MRI may help save lives of stroke patients

Washington: In what could revolutionise the emergency treatment for stroke patients, a new study has found that magnetic resonance imaging (MRI)of the sufferer`s brain can accurately predict the time of its onset which is crucial to administering tPA -- the potentially life-saving drug.

Patients suffering from an acute ischemic stroke – in which a blood clot or other obstruction blocks blood flow in the brain -- can be treated with tPA, or tissue plasminogen activator, that dissolves the clot and restores blood flow.

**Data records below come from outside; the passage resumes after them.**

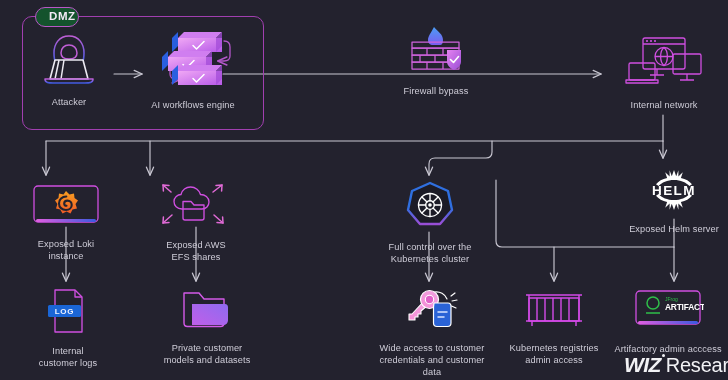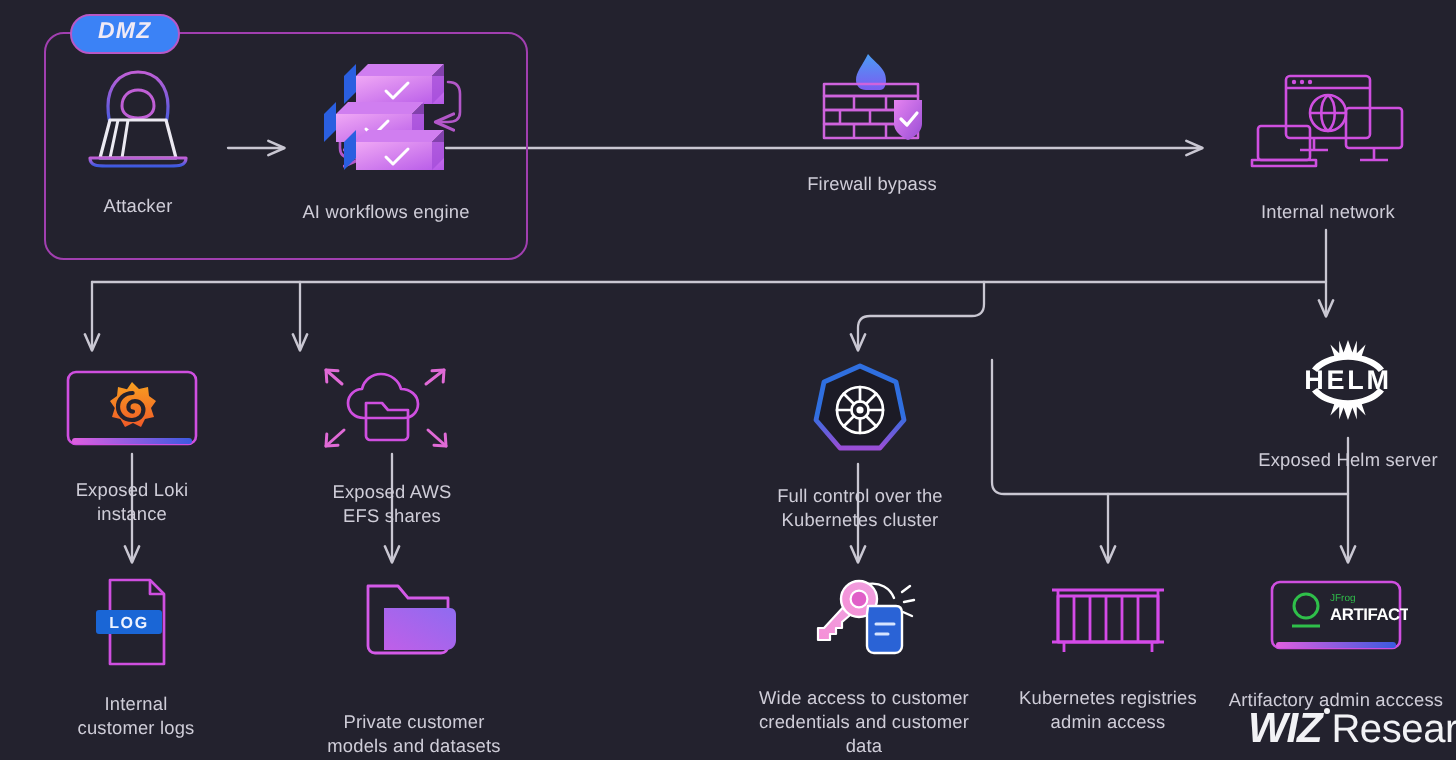--- a/index.html
+++ b/index.html
@@ -18,30 +18,29 @@
   .dmz-box{
     position:absolute;
     left:22px;top:16px;width:242px;height:114px;
     border:1.4px solid #a13fb0;
     border-radius:10px;
     box-sizing:border-box;
   }
   .dmz-tag{
     position:absolute;
     left:35px;top:7px;
-    background:#3b82f6;
+    background:#14532d;
     border:1.4px solid #b858c6;
     border-radius:11px;
-    padding:2px 13px 3px 13px;
+    padding:2px 2px 3px 13px;
     font-size:11.5px;
     font-weight:bold;
     letter-spacing:.6px;
     color:#f1eaf5;
     line-height:1.1;
-    font-style:italic;
   }
 
   
   .node{position:absolute;display:flex;flex-direction:column;align-items:center;}
   .node .cap{
     margin-top:7px;
     font-size:9.2px;
     line-height:12px;
     text-align:center;
     color:#cfcdd8;
@@ -55,21 +54,21 @@
   #n-engine     {left:145px;top:30px; width:96px;}
   #n-firewall   {left:392px;top:24px; width:88px;}
   #n-internal   {left:612px;top:32px; width:104px;}
 
   #n-loki       {left:26px; top:183px;width:80px;}
   #n-efs        {left:155px;top:182px;width:82px;}
   #n-k8s        {left:380px;top:180px;width:100px;}
   #n-helm       {left:622px;top:168px;width:104px;}
 
   #n-logs       {left:28px; top:288px;width:80px;}
-  #n-models     {left:152px;top:287px;width:110px;gap:12px;}
+  #n-models     {left:152px;top:287px;width:110px;}
   #n-creds      {left:373px;top:287px;width:118px;}
   #n-registries {left:504px;top:287px;width:100px;}
   #n-artifactory{left:608px;top:288px;width:120px;}
 
   
   .wiz{
     position:absolute;left:624px;top:353px;
     display:flex;align-items:baseline;
     color:#f2f2f5;
   }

However, the clot-busting drug can only be administered within four and a half hours of the onset of a stroke; when given beyond that window of time, the drug can cause bleeding in the brain.

But researchers at the University of Paris, who detailed their study in the journal Radiology, found that by using MRI radiologists can accurately predict when the patient suffered the stroke and recommend whether he or she can be given tPA.

This could help medicos save thousands of people who die of stroke every year. The condition, which claims 5.7 million lives annually, is the second leading cause of death
worldwide.

"As many as a quarter of all stroke patients cannot be given tPA because they wake up with stroke symptoms or are unable to tell their doctor when their stroke began," said lead researcher Catherine Oppenheim at the University of Paris in France.

"With the use of MRI, all stroke patients could be managed urgently, not just those patients with a known onset of symptoms," she said.

For their study, Dr Oppenheim and her team reviewed data from consecutive patients with acute ischemic stroke treated at Sainte-Anne Hospital in Paris between May 2006 and October 2008.

The time of stroke onset was well defined in all the 130 patients and each underwent MRI within 12 hours. Of those, 63 patients underwent MRI within three hours of stroke onset
and 67 were imaged between three and 12 hours after stroke onset.

The radiologists analysed different types of MRI data on the patients, including fluid-attenuated inversion recovery (FLAIR),diffusion-weighted imaging(DWI) and apparent diffusion coefficient (ADC) ratios.

Using the MRI data alone, the radiologists were able to predict with greater than 90 per cent accuracy which patients had experienced stroke symptoms for longer than three
hours.

"When the time of stroke onset is unknown, MRI could help identify patients who are highly likely to be within the three-hour time window when tPA is proven effective and
approved for use," Dr. Oppenheim said.

Using MRI to determine the duration of a stroke would change the way stroke is managed in the emergency setting, she added.

Dr Oppenheim said clinical trials are the next step necessary to validate the use of MRI as a surrogate marker of stroke duration.